Second-order results were an awesome new job doing something more fun; a huge
increase in my day-to-day happiness and satisfaction; getting married; and an
even more awesome job, and a move to California.

------
anujkk
Life : To stop taking things too seriously, enjoying the ups and downs of
life, and making little progress every day in various roles I play in life.
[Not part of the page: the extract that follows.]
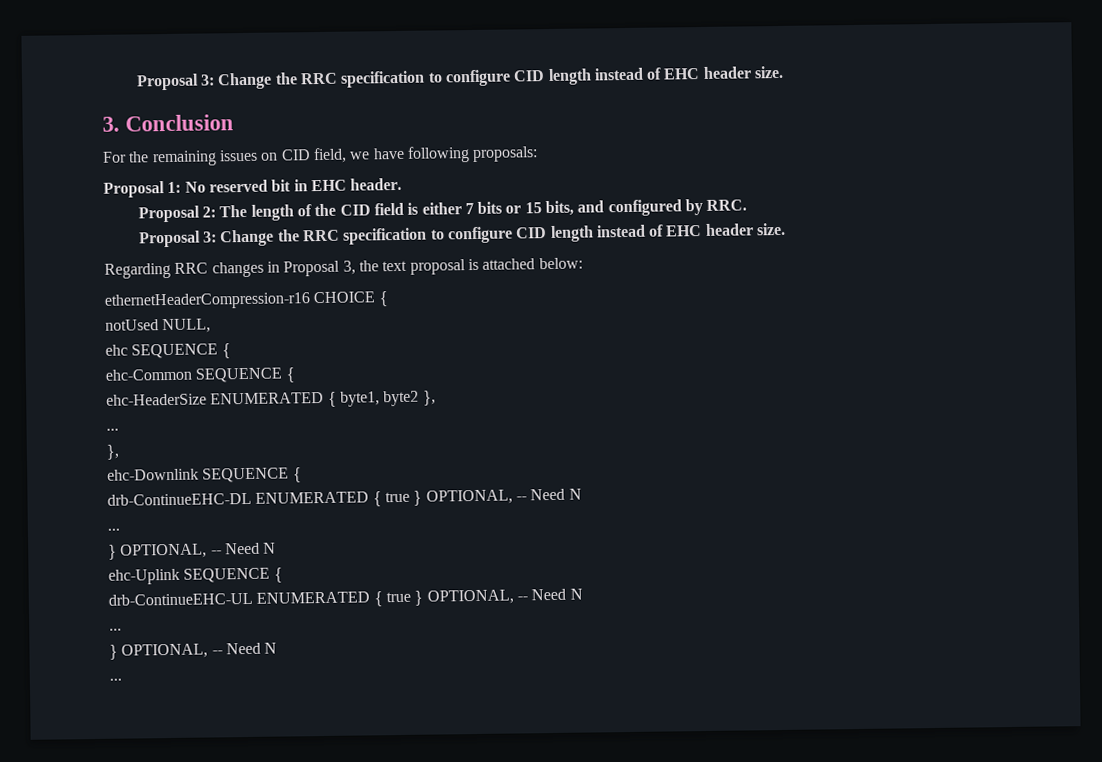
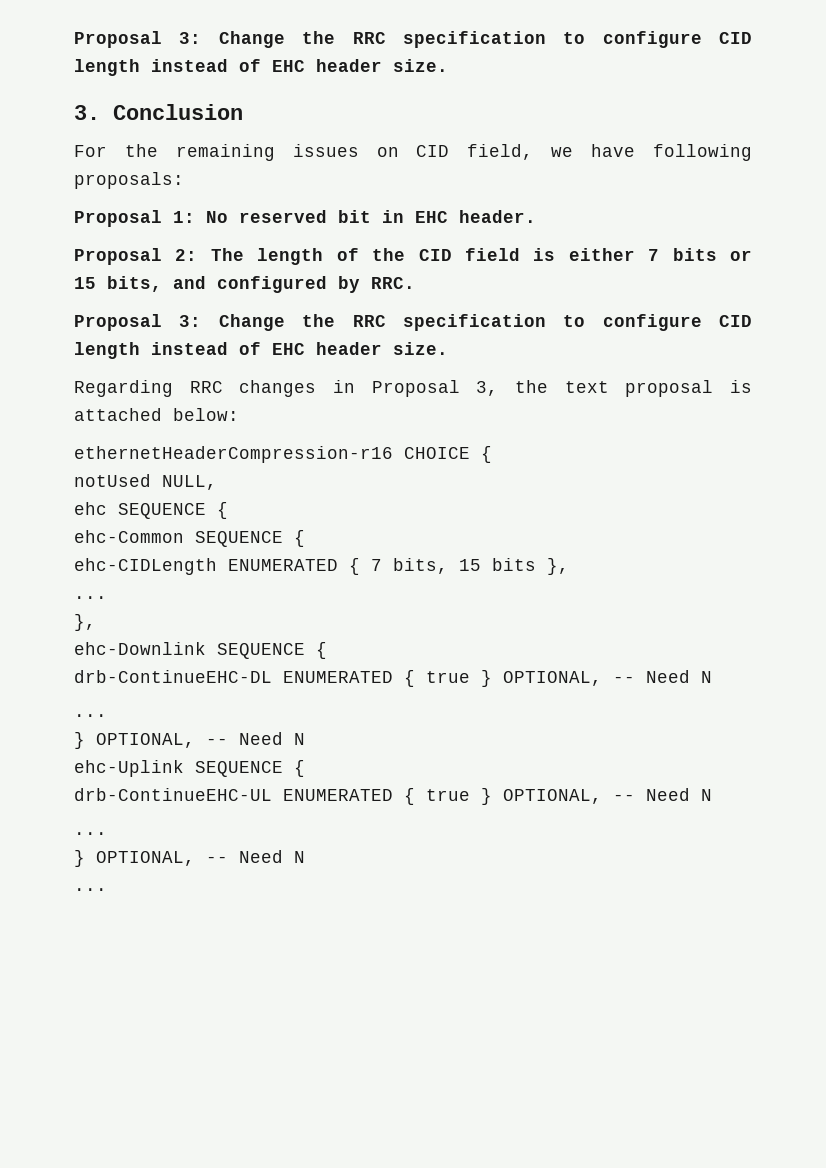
- ehc-HeaderSize ENUMERATED { byte1, byte2 },
+ ehc-CIDLength ENUMERATED { 7 bits, 15 bits },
Programming : Working for myself and not for a monthly pay-check. To do work
that I enjoy doing while earning enough for day to day living.

------
davewasthere
Life: Taking a few months off work to do something creative, fulfilling,
relaxing, exciting...etc.. I work less (but since I'm consulting my yearly
take is about the same, if not more). But the biggest difference is down-
shifting. I've gone from spending 90% of what I earn, to about 25%. And, if
anything, I do far more travelling...

Programming: Quitting my permy job, then starting my own consultancy has given
me so much more autonomy. It's scary, but fun. And while I'm still selling my
time for money, I am transitioning to doing my own thing. Still blown away
that people pay me money to do something I love so much...

------
w33ble
Life: Reading more books. I've read more book in the last two years than I
have in the rest of my life, both in physical and in audio forms. It's amazing
what little bits of information you pick up from all kinds of different books.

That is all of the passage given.